WHAT TO PRODUCE → Go to the line in the entries below that holds "[135,448,175,462] trail ->" and repeat exactly from there through the line that holds "[96,899,150,914] [106,918,140,933] [196,899,251,910]", inclusive.
── DATA TO USE ──
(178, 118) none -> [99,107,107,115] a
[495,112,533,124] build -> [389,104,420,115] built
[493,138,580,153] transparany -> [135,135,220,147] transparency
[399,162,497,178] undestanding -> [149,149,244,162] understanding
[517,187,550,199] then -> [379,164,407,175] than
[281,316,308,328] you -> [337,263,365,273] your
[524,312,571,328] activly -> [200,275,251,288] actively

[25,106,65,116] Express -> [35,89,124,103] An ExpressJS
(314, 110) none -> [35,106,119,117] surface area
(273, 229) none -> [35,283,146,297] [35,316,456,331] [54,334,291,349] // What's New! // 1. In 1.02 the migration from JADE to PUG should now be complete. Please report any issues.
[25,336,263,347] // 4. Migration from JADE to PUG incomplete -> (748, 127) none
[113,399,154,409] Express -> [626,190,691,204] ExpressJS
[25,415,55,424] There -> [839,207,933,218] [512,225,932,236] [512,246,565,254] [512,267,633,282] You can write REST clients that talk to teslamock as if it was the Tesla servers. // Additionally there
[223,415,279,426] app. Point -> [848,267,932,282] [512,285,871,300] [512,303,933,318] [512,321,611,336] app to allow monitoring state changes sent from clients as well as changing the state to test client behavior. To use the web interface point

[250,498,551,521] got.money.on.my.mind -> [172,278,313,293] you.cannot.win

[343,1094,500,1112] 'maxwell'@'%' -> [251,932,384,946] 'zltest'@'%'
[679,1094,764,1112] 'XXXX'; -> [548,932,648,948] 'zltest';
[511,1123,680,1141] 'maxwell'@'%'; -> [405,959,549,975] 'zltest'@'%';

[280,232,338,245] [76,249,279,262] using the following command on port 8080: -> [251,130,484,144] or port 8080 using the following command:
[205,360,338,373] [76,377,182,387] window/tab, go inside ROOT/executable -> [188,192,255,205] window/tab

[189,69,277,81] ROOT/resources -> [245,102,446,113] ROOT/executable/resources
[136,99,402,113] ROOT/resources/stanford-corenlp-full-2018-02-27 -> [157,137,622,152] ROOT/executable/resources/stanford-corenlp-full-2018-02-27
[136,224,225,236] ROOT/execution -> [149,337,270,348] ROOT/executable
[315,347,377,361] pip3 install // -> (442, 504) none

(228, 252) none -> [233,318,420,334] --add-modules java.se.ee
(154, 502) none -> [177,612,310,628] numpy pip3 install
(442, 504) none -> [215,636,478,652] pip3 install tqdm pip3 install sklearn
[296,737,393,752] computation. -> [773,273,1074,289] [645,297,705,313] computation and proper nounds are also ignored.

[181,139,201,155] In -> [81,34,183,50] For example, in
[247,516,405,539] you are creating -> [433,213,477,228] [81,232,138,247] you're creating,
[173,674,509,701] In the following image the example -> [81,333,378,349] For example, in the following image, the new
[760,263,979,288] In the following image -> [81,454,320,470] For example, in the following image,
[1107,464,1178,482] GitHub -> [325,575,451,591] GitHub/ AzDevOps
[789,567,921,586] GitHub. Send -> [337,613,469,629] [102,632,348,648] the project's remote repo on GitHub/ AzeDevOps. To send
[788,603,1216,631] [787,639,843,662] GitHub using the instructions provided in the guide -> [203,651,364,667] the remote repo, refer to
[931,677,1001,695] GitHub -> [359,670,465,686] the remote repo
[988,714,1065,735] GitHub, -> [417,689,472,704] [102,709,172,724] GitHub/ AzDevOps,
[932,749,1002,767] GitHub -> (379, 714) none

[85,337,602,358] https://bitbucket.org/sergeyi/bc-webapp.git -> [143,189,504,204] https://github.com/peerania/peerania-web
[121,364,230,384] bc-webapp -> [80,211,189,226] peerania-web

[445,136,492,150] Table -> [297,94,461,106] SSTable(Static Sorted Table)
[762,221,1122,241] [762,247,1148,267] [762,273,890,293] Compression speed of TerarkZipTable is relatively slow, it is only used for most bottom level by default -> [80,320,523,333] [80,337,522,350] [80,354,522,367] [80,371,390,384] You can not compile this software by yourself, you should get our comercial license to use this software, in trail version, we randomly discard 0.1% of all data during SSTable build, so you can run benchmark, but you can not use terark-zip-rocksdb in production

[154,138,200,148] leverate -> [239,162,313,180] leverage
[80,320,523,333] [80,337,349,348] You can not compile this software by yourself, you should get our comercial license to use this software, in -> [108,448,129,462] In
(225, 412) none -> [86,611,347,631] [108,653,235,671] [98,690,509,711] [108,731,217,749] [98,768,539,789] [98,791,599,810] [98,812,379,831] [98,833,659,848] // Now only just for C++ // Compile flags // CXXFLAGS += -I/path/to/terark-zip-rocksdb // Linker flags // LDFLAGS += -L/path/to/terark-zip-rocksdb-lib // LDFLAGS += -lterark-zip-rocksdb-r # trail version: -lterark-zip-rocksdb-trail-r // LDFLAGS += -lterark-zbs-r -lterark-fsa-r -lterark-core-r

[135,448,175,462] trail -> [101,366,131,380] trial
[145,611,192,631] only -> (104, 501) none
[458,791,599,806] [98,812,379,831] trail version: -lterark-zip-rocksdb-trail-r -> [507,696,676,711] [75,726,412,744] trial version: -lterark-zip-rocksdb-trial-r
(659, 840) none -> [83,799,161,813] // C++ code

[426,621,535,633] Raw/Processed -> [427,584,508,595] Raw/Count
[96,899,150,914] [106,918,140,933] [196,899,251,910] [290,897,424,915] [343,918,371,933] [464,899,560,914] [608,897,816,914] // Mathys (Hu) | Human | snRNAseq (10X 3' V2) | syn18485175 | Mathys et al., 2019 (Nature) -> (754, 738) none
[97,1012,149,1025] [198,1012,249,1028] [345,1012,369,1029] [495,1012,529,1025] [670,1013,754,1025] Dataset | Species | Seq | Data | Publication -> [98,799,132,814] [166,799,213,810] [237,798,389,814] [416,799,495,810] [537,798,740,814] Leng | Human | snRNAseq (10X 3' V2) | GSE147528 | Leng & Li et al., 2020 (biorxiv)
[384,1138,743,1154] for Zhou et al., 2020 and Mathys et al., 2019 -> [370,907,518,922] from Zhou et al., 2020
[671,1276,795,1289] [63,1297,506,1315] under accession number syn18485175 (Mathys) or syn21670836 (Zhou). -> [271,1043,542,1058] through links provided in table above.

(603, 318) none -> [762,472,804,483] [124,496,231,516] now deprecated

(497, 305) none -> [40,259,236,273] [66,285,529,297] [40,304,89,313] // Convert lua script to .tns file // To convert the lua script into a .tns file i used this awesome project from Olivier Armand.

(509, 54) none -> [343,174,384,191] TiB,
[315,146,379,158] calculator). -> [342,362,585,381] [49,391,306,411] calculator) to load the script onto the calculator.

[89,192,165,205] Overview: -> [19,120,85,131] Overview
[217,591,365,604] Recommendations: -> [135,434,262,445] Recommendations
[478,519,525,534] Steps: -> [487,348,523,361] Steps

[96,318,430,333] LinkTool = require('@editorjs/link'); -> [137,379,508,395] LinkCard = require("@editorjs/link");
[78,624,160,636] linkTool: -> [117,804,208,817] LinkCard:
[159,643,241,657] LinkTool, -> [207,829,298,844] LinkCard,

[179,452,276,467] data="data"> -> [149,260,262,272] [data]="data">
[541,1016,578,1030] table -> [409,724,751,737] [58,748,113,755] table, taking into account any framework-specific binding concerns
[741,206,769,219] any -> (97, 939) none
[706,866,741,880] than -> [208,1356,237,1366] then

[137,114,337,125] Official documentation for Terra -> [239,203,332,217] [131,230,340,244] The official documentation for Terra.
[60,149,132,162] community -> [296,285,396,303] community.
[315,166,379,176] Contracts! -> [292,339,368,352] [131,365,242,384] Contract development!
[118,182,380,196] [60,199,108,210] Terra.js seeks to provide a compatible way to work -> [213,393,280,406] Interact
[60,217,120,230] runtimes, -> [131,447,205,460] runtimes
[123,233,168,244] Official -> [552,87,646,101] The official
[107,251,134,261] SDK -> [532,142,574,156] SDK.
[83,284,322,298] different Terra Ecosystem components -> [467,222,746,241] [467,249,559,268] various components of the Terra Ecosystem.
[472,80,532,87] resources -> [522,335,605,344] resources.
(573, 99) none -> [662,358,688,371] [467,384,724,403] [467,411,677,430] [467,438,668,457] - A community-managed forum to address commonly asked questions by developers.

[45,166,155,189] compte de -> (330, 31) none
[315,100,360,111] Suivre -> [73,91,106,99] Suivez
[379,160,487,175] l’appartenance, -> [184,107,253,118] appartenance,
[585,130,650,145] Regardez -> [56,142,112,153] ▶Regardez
───
ANSWER FOR THIS EXERCISE →
[135,448,175,462] trail -> [101,366,131,380] trial
[145,611,192,631] only -> (104, 501) none
[458,791,599,806] [98,812,379,831] trail version: -lterark-zip-rocksdb-trail-r -> [507,696,676,711] [75,726,412,744] trial version: -lterark-zip-rocksdb-trial-r
(659, 840) none -> [83,799,161,813] // C++ code

[426,621,535,633] Raw/Processed -> [427,584,508,595] Raw/Count
[96,899,150,914] [106,918,140,933] [196,899,251,910] [290,897,424,915] [343,918,371,933] [464,899,560,914] [608,897,816,914] // Mathys (Hu) | Human | snRNAseq (10X 3' V2) | syn18485175 | Mathys et al., 2019 (Nature) -> (754, 738) none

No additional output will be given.